Research Guides: Text and Data Mining: Resources that allow TDM

Library Resources

Resources available for text and data mining vary by publisher.

Individual publishers typically have restrictions on access and use to comply with copyright law and to prevent strain on their servers. Please read carefully any terms and conditions before proceeding. Most providers limit use to non-commercial, research purposes only.

Publisher	Content Available	Access Information
Adam Matthew	WashU Licensed Content	Adam Matthew TDM information and permission request
Clarivate Analytics	Web of Science	Available Web of Science APIs Clarivate Developers Portal
Elsevier	ScienceDirect	Elsevier text and data mining policy Elsevier developers portal
JSTOR	JSTOR and Portico content	Constellate text analytics service from JSTOR
LexisNexis	LexisNexis Licensed News only (does not include company reports or legal materials)	Contact Data Services for API access
Springer Nature	WashU Licensed Content and Open Access content	Springer Nature text and data mining policy Springer Nature API Portal
SAGE Journals	WashU Licensed Content	Sage Text and Data Mining policy
Talylor & Francis	WashU Licensed Content	Strongly recommend emailing support@tandfonline.com, with a brief description of your planned TDM activity.

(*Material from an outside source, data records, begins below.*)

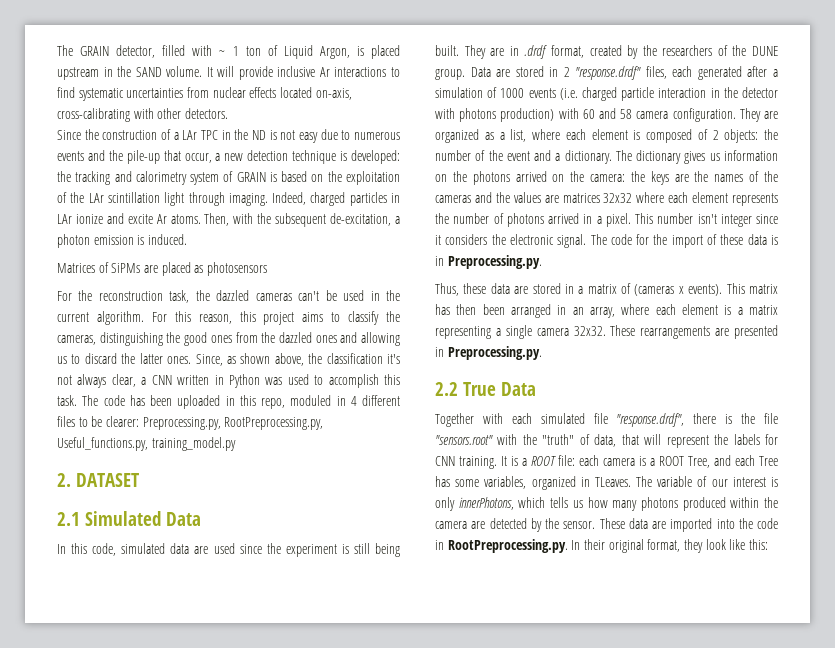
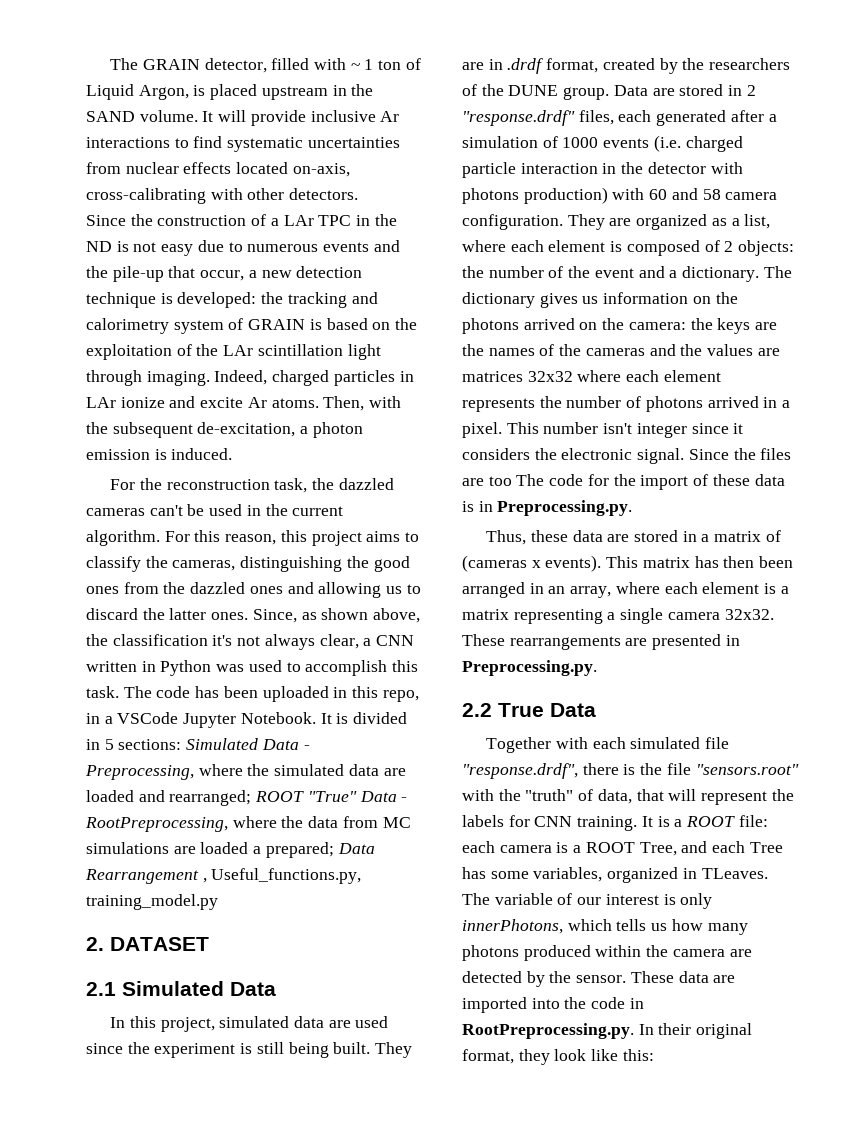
- Matrices of SiPMs are placed as photosensors
- The code has been uploaded in this repo, moduled in 4 different files to be clearer: Preprocessing.py, RootPreprocessing.py, Useful_functions.py, training_model.py
+ The code has been uploaded in this repo, in a VSCode Jupyter Notebook. It is divided in 5 sections: Simulated Data - Preprocessing, where the simulated data are loaded and rearranged; ROOT "True" Data - RootPreprocessing, where the data from MC simulations are loaded a prepared; Data Rearrangement , Useful_functions.py, training_model.py
- In this code, simulated data are used since the experiment is still being built.
+ In this project, simulated data are used since the experiment is still being built.
- The code for the import of these data is in Preprocessing.py.
+ Since the files are too The code for the import of these data is in Preprocessing.py.

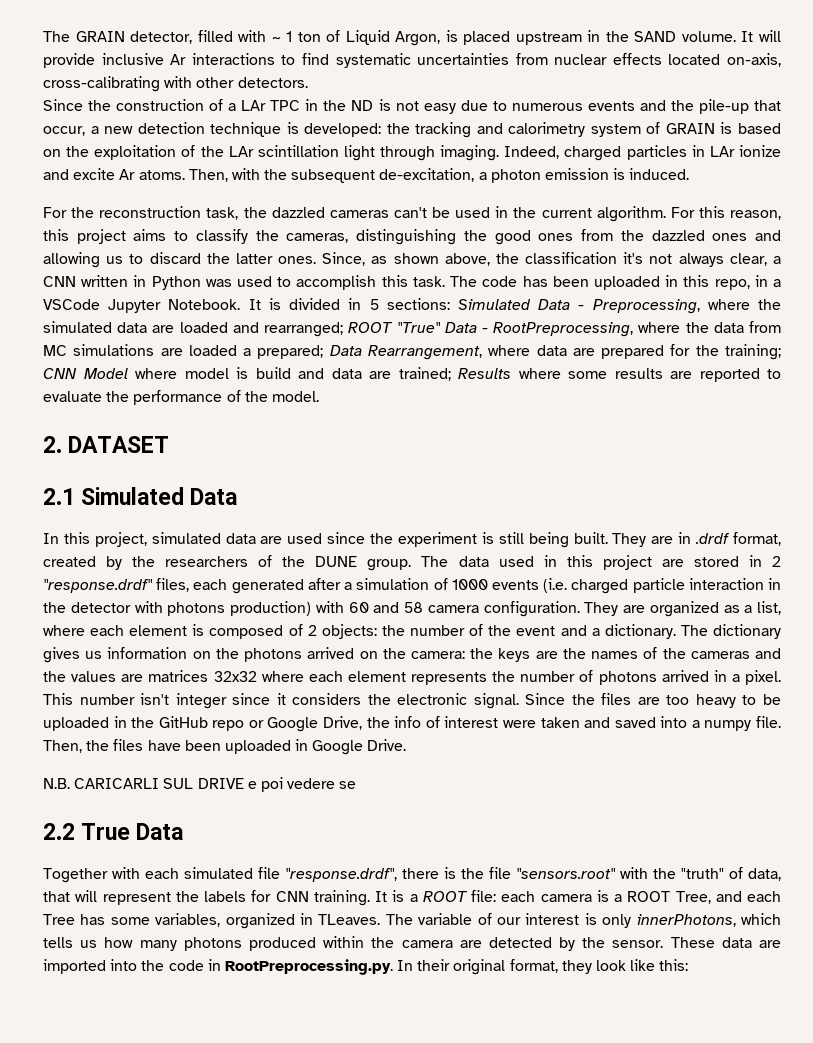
- It is divided in 5 sections: Simulated Data - Preprocessing, where the simulated data are loaded and rearranged; ROOT "True" Data - RootPreprocessing, where the data from MC simulations are loaded a prepared; Data Rearrangement , Useful_functions.py, training_model.py
+ It is divided in 5 sections: Simulated Data - Preprocessing, where the simulated data are loaded and rearranged; ROOT "True" Data - RootPreprocessing, where the data from MC simulations are loaded a prepared; Data Rearrangement, where data are prepared for the training; CNN Model where model is build and data are trained; Results where some results are reported to evaluate the performance of the model.
- Data are stored in 2 "response.drdf" files, each generated after a simulation of 1000 events (i.e. charged particle interaction in the detector with photons production) with 60 and 58 camera configuration.
+ The data used in this project are stored in 2 "response.drdf" files, each generated after a simulation of 1000 events (i.e. charged particle interaction in the detector with photons production) with 60 and 58 camera configuration.
- Since the files are too The code for the import of these data is in Preprocessing.py.
- Thus, these data are stored in a matrix of (cameras x events). This matrix has then been arranged in an array, where each element is a matrix representing a single camera 32x32. These rearrangements are presented in Preprocessing.py.
+ Since the files are too heavy to be uploaded in the GitHub repo or Google Drive, the info of interest were taken and saved into a numpy file. Then, the files have been uploaded in Google Drive.
+ N.B. CARICARLI SUL DRIVE e poi vedere se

T&F text and data mining policy
Wiley	WashU Licensed Content	Wiley Text and Data Mining Guide

The following publishers do not permit text and data mining or require additional fees for access:

ProQuest (ProQuest TDM Studio available at additional cost)
Factiva
EBSCO

WashU Subject Librarians
If you do not see the resource you are looking for, please contact your subject librarian about obtaining access or where to find corpora for your research needs.
Linguistics Research Guide
If you are looking for linguistic corpora, consult the Linguistics Research Guide.

Free APIs and other content for TDM projects

Index of Open Access disciplinary repositories
In addition to the specific resources listed below, check out this list of Open Access disciplinary repositories if you are looking for scholarly publications.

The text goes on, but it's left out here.